The driving energy of this populist revolution is found in the desire to erect a New Jerusalem which, as in Calvinist Geneva, will differentiate between those who are saints and those who are not. It is a supremacist nightmare that, through its predestination doctrine, will use digital post-truth as a tool for the emotional evangelization of the new saints, and which will transform the homogenized technology of the Silicon Valley oligopoly into a paradigm to facilitate a neo-Hobbesian pact, from which the first global cyber-leviathan will arise. Trump rehearses this daily from his Twitter pulpit with his cyberpopulist evangelization project, which is reminiscent of “Atlas Shrugged,” that disturbing novel by Ayn Rand. In it, the proposal was to erect an America led by supermen which, in Trump’s case, has been updated with his contempt for Hispanics and the other minorities who still think that America is a land of opportunity for those who believe that the utopia is possible.

It is not surprising that Trump invokes security as the greater good, nor is it surprising that he coats it in technology. His defense of cybersecurity and the subordination of artificial intelligence plans are indications that the Caesarism he promotes is rooted in the algorithm-based structure of power of the 21st century. It is an almost religious structure, where the last magical stronghold of the world resides in faith in a technology whose massive adoption aggravates the crisis of the decision that comes with the digital mutation undergone by American society, and which encourages the outbreak of that cyber leviathan anticipated and desired by so many.

Guessing the outcome of Trump’s revolutionary attempt is difficult, an attempt which others in Europe are trying to make their own under different parameters, but within more or less similar vectors.
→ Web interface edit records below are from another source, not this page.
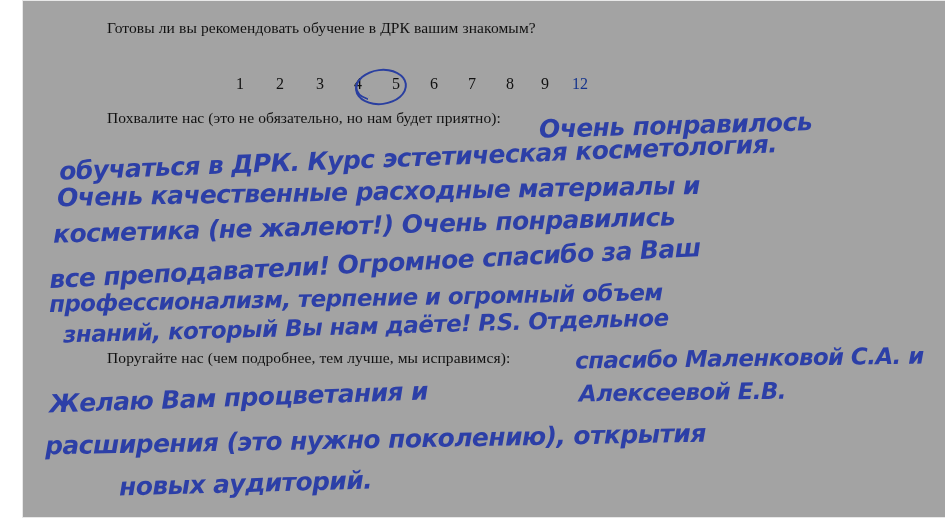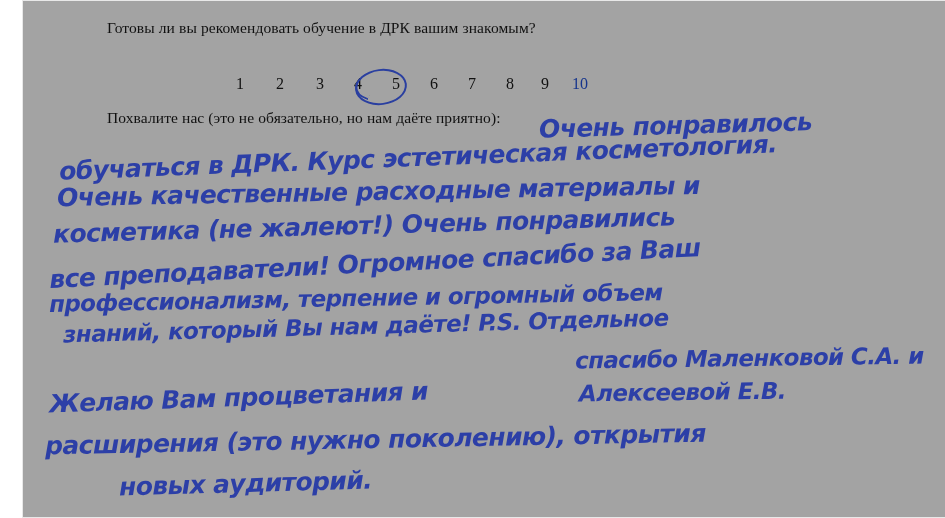--- a/index.html
+++ b/index.html
@@ -129,7 +129,7 @@
     <div class="num" style="left:232px">7</div>
     <div class="num" style="left:270px">8</div>
     <div class="num" style="left:305px">9</div>
-    <div class="num circled" style="left:340px">10</div>
+    <div class="num circled" style="left:340px">12</div>
   </div>
   <div class="ellipse-mark"></div>
   <div class="ellipse-tail"></div>

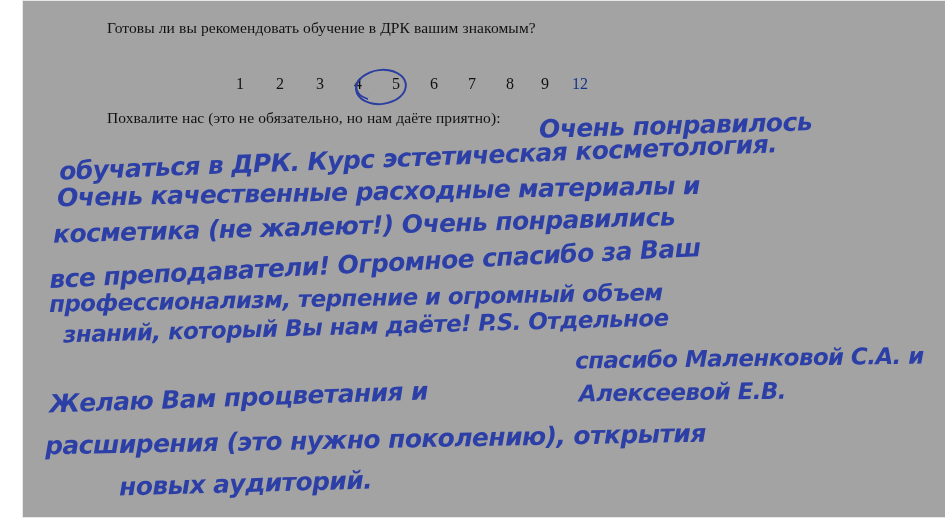--- a/index.html
+++ b/index.html
@@ -134,7 +134,7 @@
   <div class="ellipse-mark"></div>
   <div class="ellipse-tail"></div>
 
-  <div class="printed" id="q2-label">Похвалите нас (это не обязательно, но нам даёте приятно):</div>
+  <div class="printed" id="q2-label">Похвалите нас (это не обязательно, но нам будет приятно):</div>
 
 
   <div class="handwriting">

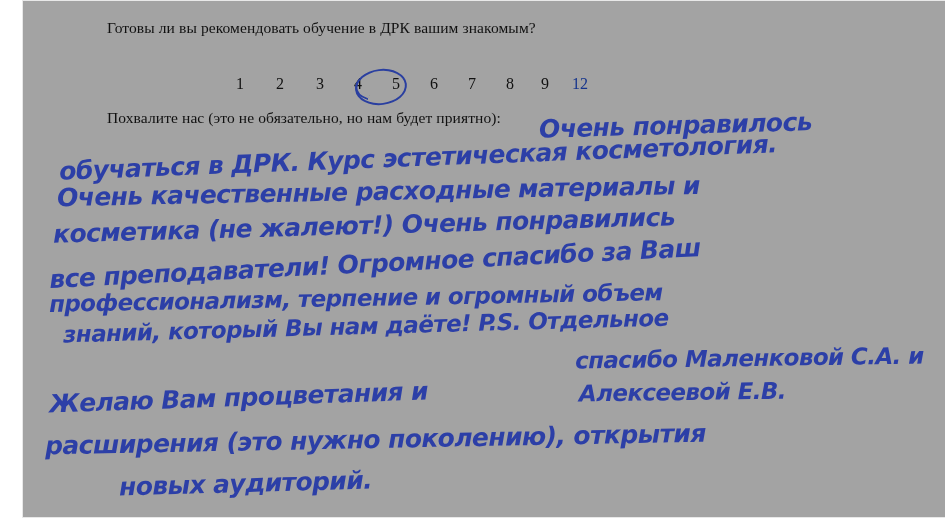--- a/index.html
+++ b/index.html
@@ -136,6 +136,7 @@
 
   <div class="printed" id="q2-label">Похвалите нас (это не обязательно, но нам будет приятно):</div>
 
+  <div class="printed" id="q3-label">Поругайте нас (чем подробнее, тем лучше, мы исправимся):</div>
 
   <div class="handwriting">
Thus far, the institutional framework resulting from the Declaration of Independence has proved its liberal virtues through the strength of the Constitution of 1791. For the time being, it withstands the onslaught, as confirmed recently by the midterm elections. The mobilization of the East and West Coasts paid off with Democratic control of the House of Representatives, but one must not forget that legislative power actually resides in the Senate, where Trump has made progress. In any case, it remains to be seen whether Democrats will be able to spin a narrative of impeachment in order to behead the populist revolution and halt the supremacist toxicity that is infecting the social foundations of a country whose majority lets itself be carried away by the virtual desire to resemble Midwest America.

The future of freedom across the world will depend on what happens in the United States from now until 2020. The liberal legacy — in such jeopardy today, while awaiting to be critically revisited — will either be viable or not based on the outcome of the cultural and political conflict that American society is undergoing. However, while waiting for that, it might be good for us liberals to analyze why and how we got here. Moreover, we should ask ourselves what we have lost along the way that allowed the enemies of freedom to return, legitimized by the ballot box. We will certainly learn to find solutions critically if we think about our mistakes.